Thinking further, it strikes me that in no case should add_exact fail, if it can do nothing else, it can just return its arguments, right ?

Apr 07 '19 15:04 cjdelisle

I wrote a bruteforce implementation of posit8_add_exact() as a reference:

static posit8x2_t posit8_add_exact_bruteforce(posit8_t a, posit8_t b) {
    // searching for [x,y] where x+y = a+b and y is the smallest
    // obvious first step is swap a,b so that b is always <= a
    if (posit8_cmp(a,b) < 0) {
        posit8_t _a = a;
        a = b;
        b = _a;
    }
    double realsum = posit8_tod(a) + posit8_tod(b);
    posit8x2_t best;
    best.x = a;
    best.y = b;
    // nan special case
    if (isnan(realsum)) {
        // return a NAR and a ZERO so that someone running add_exact
        // as a mutative sorting comparitor and discarding zeros
        // will end with 1 NAR only.
        best.x = NAR8;
        best.y = ZERO8;
        return best;
    }
    // search for a smaller value of y which satisfies x+y == a+b
    for (int i = 0; i <= 0xffff; i++) {
        posit8_t y = posit8_reinterpret(i >> 8);
        posit8_t x = posit8_reinterpret(i & 0xff);
        double sum = posit8_tod(x) + posit8_tod(y);
        if (sum != realsum) { continue; }
        if (posit8_cmp(y, best.y) < 0) {
            best.x = x;
            best.y = y;
        }
    }
    return best;
}

I'm not exactly sure how to improve it but I think it's pretty obvious that it should never fail to return to values which sum to the same as the inputs...

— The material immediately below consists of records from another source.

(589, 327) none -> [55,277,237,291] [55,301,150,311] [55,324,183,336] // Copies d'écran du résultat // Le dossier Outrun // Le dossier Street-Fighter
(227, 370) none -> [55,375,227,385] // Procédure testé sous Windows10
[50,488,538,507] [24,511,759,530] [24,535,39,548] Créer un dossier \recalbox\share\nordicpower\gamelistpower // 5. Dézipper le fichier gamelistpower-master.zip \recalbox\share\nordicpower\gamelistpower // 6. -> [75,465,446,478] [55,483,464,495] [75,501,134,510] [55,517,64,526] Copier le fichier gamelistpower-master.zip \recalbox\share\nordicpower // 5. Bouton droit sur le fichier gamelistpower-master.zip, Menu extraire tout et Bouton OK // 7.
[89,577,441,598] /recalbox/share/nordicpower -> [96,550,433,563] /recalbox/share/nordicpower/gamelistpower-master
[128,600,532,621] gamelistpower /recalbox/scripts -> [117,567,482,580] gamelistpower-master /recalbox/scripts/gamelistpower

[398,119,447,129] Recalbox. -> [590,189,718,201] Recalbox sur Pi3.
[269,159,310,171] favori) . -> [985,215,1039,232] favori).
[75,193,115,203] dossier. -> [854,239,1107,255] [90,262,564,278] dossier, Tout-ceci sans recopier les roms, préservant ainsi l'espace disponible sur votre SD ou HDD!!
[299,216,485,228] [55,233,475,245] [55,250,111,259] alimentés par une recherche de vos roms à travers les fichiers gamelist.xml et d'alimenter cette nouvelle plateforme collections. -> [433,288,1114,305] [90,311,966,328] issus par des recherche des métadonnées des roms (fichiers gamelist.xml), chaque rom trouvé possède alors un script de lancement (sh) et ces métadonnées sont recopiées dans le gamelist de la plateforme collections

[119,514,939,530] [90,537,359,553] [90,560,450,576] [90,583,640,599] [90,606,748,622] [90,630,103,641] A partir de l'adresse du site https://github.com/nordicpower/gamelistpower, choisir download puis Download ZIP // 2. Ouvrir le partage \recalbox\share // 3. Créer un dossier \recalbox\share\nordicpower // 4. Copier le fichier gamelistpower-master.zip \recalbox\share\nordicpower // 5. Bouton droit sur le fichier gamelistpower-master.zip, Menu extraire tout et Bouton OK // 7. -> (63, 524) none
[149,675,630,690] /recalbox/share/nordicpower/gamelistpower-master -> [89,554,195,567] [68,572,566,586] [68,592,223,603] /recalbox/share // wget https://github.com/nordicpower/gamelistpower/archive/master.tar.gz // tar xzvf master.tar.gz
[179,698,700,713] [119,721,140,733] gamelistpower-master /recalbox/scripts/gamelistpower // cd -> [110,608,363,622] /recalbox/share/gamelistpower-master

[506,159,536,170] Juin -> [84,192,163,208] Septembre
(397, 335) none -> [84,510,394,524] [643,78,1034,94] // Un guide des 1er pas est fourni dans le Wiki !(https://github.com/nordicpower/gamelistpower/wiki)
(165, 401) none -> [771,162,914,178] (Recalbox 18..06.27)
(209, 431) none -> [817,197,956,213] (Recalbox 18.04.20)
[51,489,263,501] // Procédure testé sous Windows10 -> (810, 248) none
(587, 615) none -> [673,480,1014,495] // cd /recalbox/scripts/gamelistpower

Apr 07 '19 16:04 cjdelisle

I fixed a few issues with this function and improved the performance a little bit, I think this is correct though I'm really never that sure...

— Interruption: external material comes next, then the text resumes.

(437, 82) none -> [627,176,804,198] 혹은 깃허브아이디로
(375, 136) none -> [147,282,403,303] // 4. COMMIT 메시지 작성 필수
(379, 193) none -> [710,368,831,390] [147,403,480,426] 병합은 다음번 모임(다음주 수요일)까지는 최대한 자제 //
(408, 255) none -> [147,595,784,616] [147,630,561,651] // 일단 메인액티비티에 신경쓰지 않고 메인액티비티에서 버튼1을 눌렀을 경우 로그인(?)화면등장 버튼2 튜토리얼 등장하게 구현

static posit8_t posit8_abs(posit8_t x) {
    if (x.v & 0x80) { return posit8_sub(ZERO8, x); }
    return x;
}

static posit8x2_t posit8x2(posit8_t x, posit8_t y) {
    posit8x2_t out;
    out.x = x;
    out.y = y;
    return out;
}

static posit8x2_t posit8_add_exact_bruteforce(posit8_t a, posit8_t b) {
    // searching for [x,y] where x+y = a+b and y is the smallest
    // obvious first step is swap a,b so that b is always <= a
    if (posit8_cmp(posit8_abs(a), posit8_abs(b)) < 0) {
        //printf("abs a < b  %f %f\n", posit8_tod(a), posit8_tod(b));
        return posit8_add_exact_bruteforce(b, a);
    }
    double realsum = posit8_tod(a) + posit8_tod(b);
    // nan special case
    if (isnan(realsum)) {
        // return a NAR and a ZERO so that someone running add_exact
        // as a mutative sorting comparitor and discarding zeros
        // will end with 1 NAR only.
        return posit8x2(NAR8, ZERO8);
    }
    // search for a smaller value of y which satisfies x+y == a+b
    // start scanning at 0 and work up switching between positive and negative
    // to find the value of smallest magnitude which can satisfy x+y == a+b
    uint8_t end = posit8_bits(b) & 0x7f;
    for (int i = 0; i < end; i++) {
        posit8_t py = posit8_reinterpret(i);
        posit8_t ny = posit8_sub(ZERO8, py);
        double dpy = posit8_tod(py);
        double dny = posit8_tod(ny);

        for (int j = 0; j < (1<<8); j++) {
            posit8_t x = posit8_reinterpret(j);
            double dx = posit8_tod(x);
            if ((dx + dpy) == realsum) { return posit8x2(x, py); }
            if ((dx + dny) == realsum) { return posit8x2(x, ny); }
        }
    }
    printf("No better solution was found for %f %f\n", posit8_tod(a), posit8_tod(b));
    return posit8x2(a, b);
}

For "smaller" we really want smaller magnitude because the point is that you can use this as a mutative sorting comparator and it will collapse a list of numbers down to the shortest set which represents the same sum.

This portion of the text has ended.